Closed thesuhas closed 3 months ago
Thanks for reporting this, @thesuhas.
The spin_sdk.wit
code in the spin_sdk
package is not actually used at runtime -- that code is just stub bindings generated for the purposes of documentation and IDE integration. The actual code is generated by componentize-py
at build time such that each imported function calls into the host instead of raising a NotImplementedError
. That also affects the line numbers, since the function bodies are different. Sorry for the confusion.
In this case, I'm not surprised the /bookings/dwight_schrute
path doesn't work, since wasi:http
needs a full URL including a protocol and an authority. Have you tried following https://developer.fermyon.com/spin/v2/http-outbound#making-http-requests-within-an-application ? I think that's the official way to do this, but @itowlson could probably correct me if I'm mistaken.
Oh, but I just noticed that http://self
should work according to https://developer.fermyon.com/spin/v2/http-outbound#intra-application-http-requests-by-route. Hopefully @itowlson can tell us what we're missing here.
I think I have figured out what the issue is. In the rust sdk:
impl OutboundHttp {
/// Check if guest module is allowed to send request to URL, based on the list of
/// allowed hosts defined by the runtime.
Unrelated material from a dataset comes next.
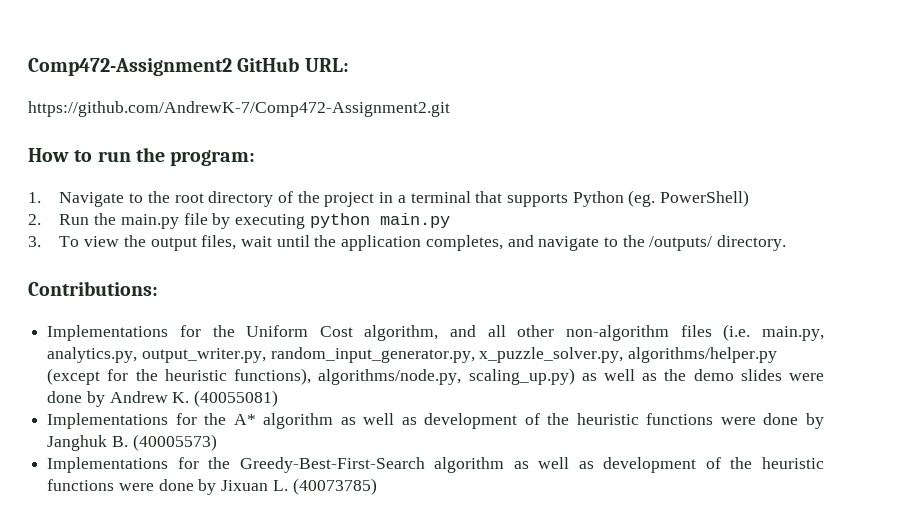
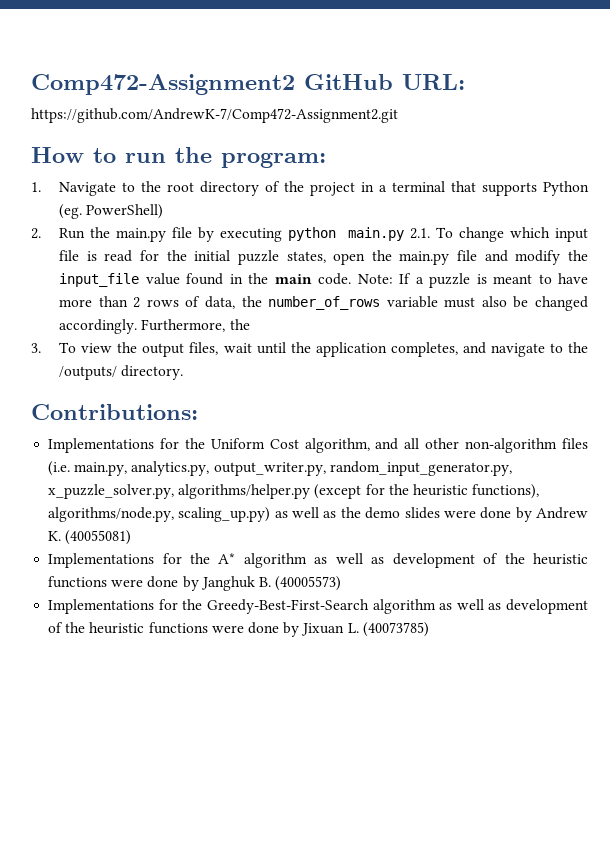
(450, 220) none -> [409,227,588,242] [59,250,588,265] [59,273,588,288] [59,296,588,311] [59,319,250,334] 2.1. To change which input file is read for the initial puzzle states, open the main.py file and modify the input_file value found in the main code. Note: If a puzzle is meant to have more than 2 rows of data, the number_of_rows variable must also be changed accordingly. Furthermore, the

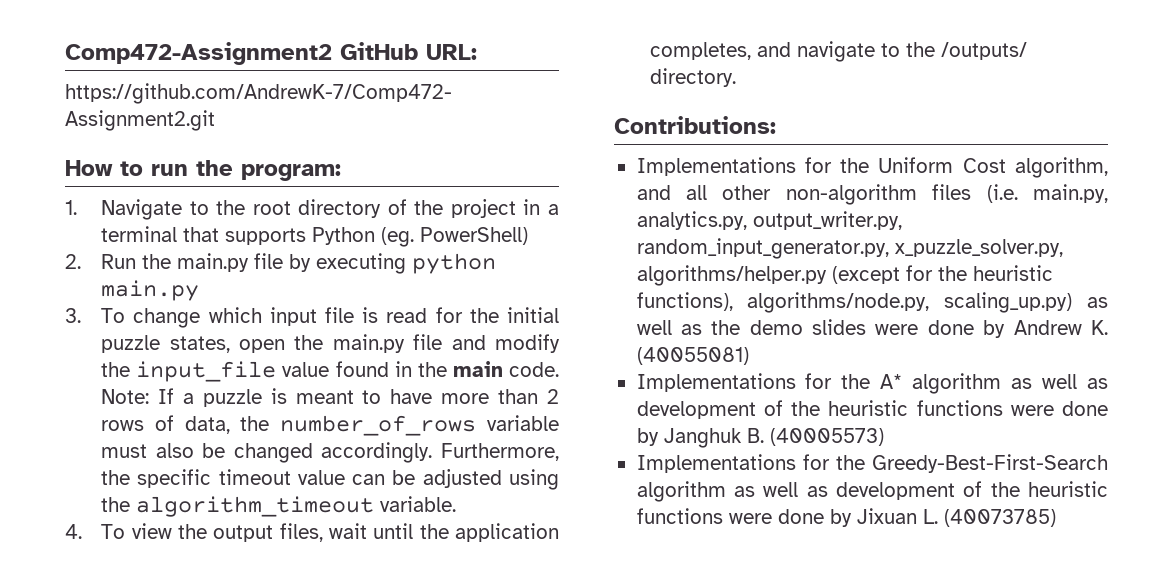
[409,228,430,239] 2.1. -> [65,308,81,323] // 3.
[31,343,41,353] // 3. -> [137,469,559,490] [101,496,457,517] [65,524,82,539] specific timeout value can be adjusted using the algorithm_timeout variable. // 4.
If the url passed in is a relative path,
/// only allow if allowed_hosts contains `self`. If the list of allowed hosts contains
/// `insecure:allow-all`, then all hosts are allowed.
/// If `None` is passed, the guest module is not allowed to send the request.
fn is_allowed(&mut self, url: &str) -> Result<bool, HttpError> {
if url.starts_with('/') {
return Ok(self.allowed_hosts.allows_relative_url(&["http", "https"]));
}
Ok(OutboundUrl::parse(url, "https")
.map(|u| self.allowed_hosts.allows(&u))
.unwrap_or_default())
}
}
That check is not done here.
I believe it can be an easy fix. Something like:
url_parsed = parse.urlparse(request.uri)
if url_parsed.netloc == '' and url_parsed.path.startswith('/'):
# If not allowed, throw error
# Else set scheme to http/https and netloc to 127.0.0.1:port
I am unable to see where in the python sdk you have the list of allowed hosts to implement this. I've changed outbound hosts to:
allowed_outbound_hosts = ["http://self", "https://self"]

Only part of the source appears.